Quand les bagages furent proprement arrangés à l'arrière, le gondolier demanda:
Due o solo gondoliere, Signora[1]?
La voix caressait; elle passa sur la peau d'Avertie avec un frôlement de grosse mouche en velours.
«Ce pays est doux; ce pays arrondit les angles des mots, il n'est que volupté!» et Avertie se retourna pour regarder la tête d'où cette voix d'or était sortie! un Bellini à cheveux longs et soyeux, au masque sévère, à la bouche jeune et joyeuse; il poussa le cri rauque déjà oriental, avec lequel les gondoliers se croisent: «A-o-é!» et son grand corps s'inclina sur la rame dont l'effort silencieux ébranla la gondole.
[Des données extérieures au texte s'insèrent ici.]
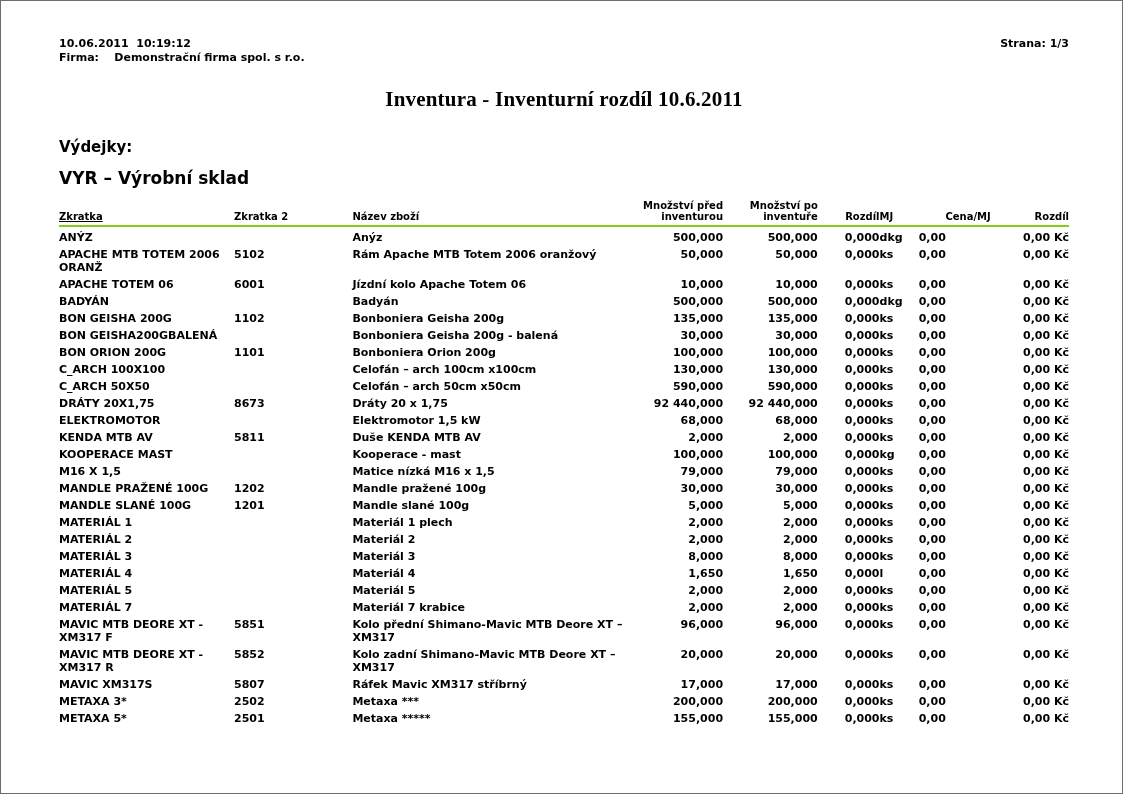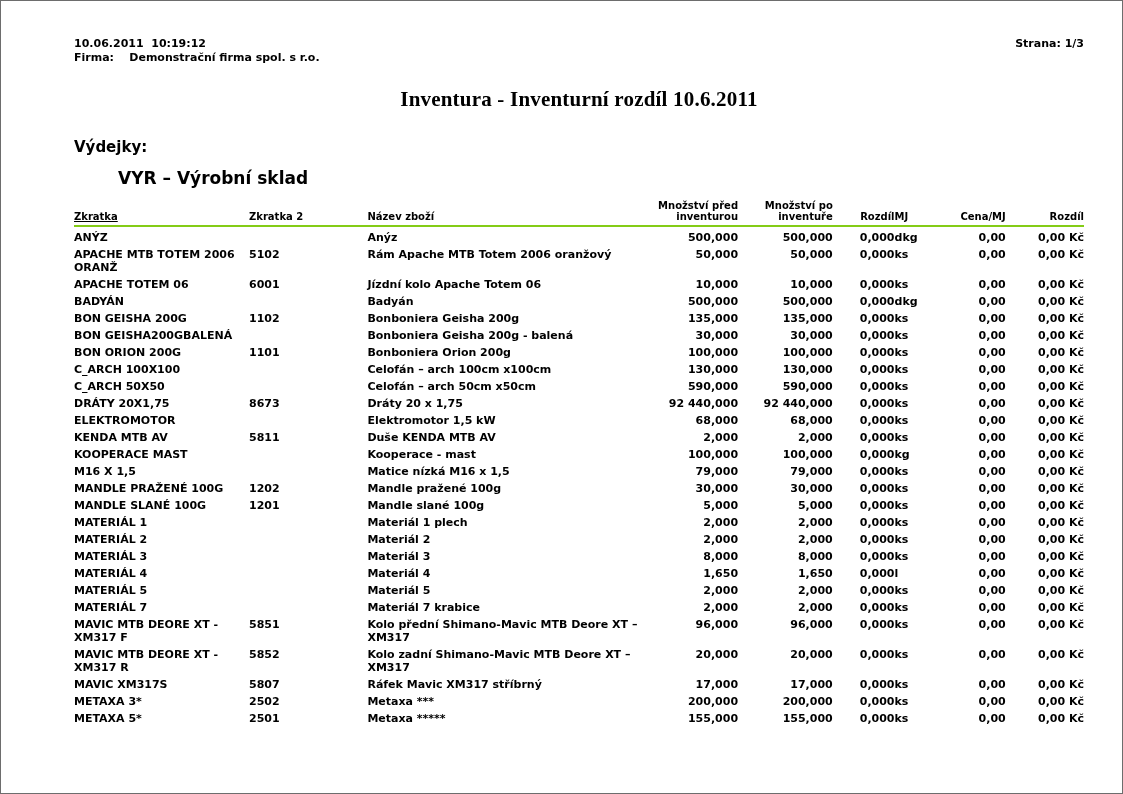"10.06.2011 10:19:12" .sheet { left: 73px -> 58px }
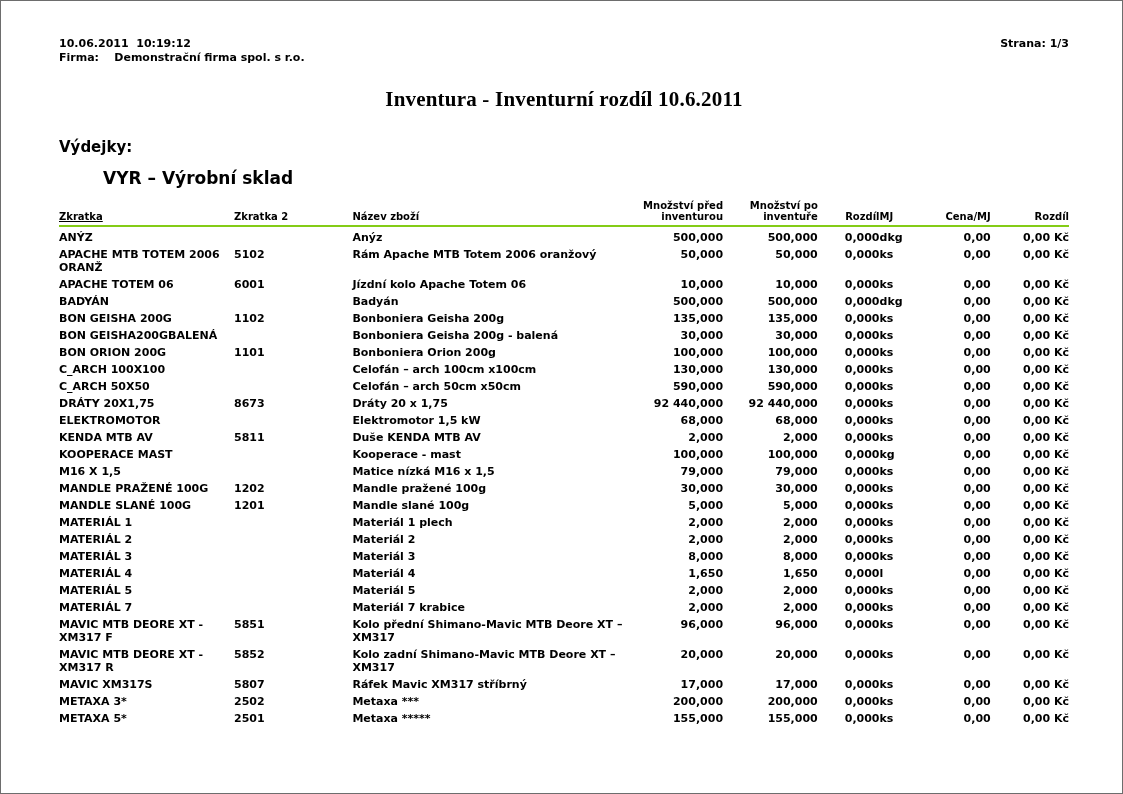"VYR – Výrobní sklad" .warehouse { margin-left: 44px -> none }
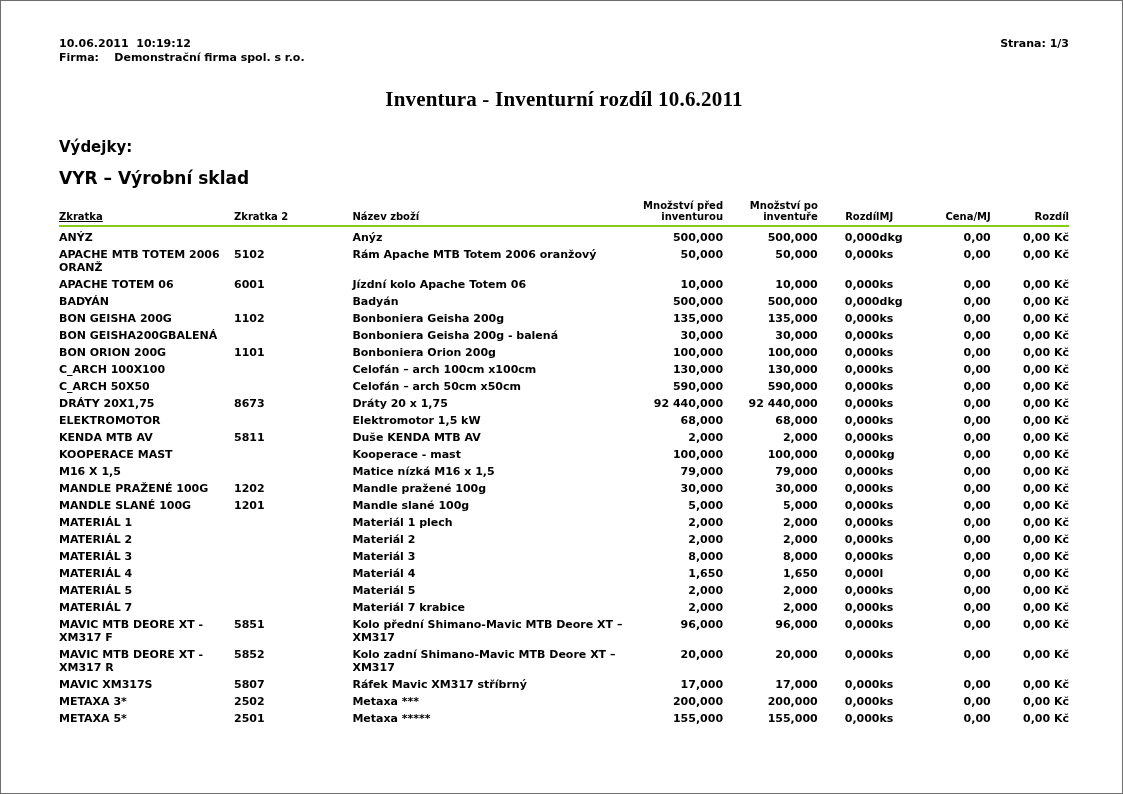"0,00" td.t-cena { text-align: right -> left }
Le long des petits canaux, la voix d'amour retentissait encore avec son cri sauvage, ou bien, joyeusement, elle saluait la gondole rencontrée, souhaitant la buona notte.
—Addio, addio, Carlo! répondait-on.
Puis, Carlo s'essaya à chanter, mais sa voix était sourde. Il toussa, racla sa gorge et cracha épais dans la lagune.
—Ah! tant pis! dit Avertie tout haut.
—Vous dites? demanda Floche.
—Je dis, tant pis, parce qu'il a craché.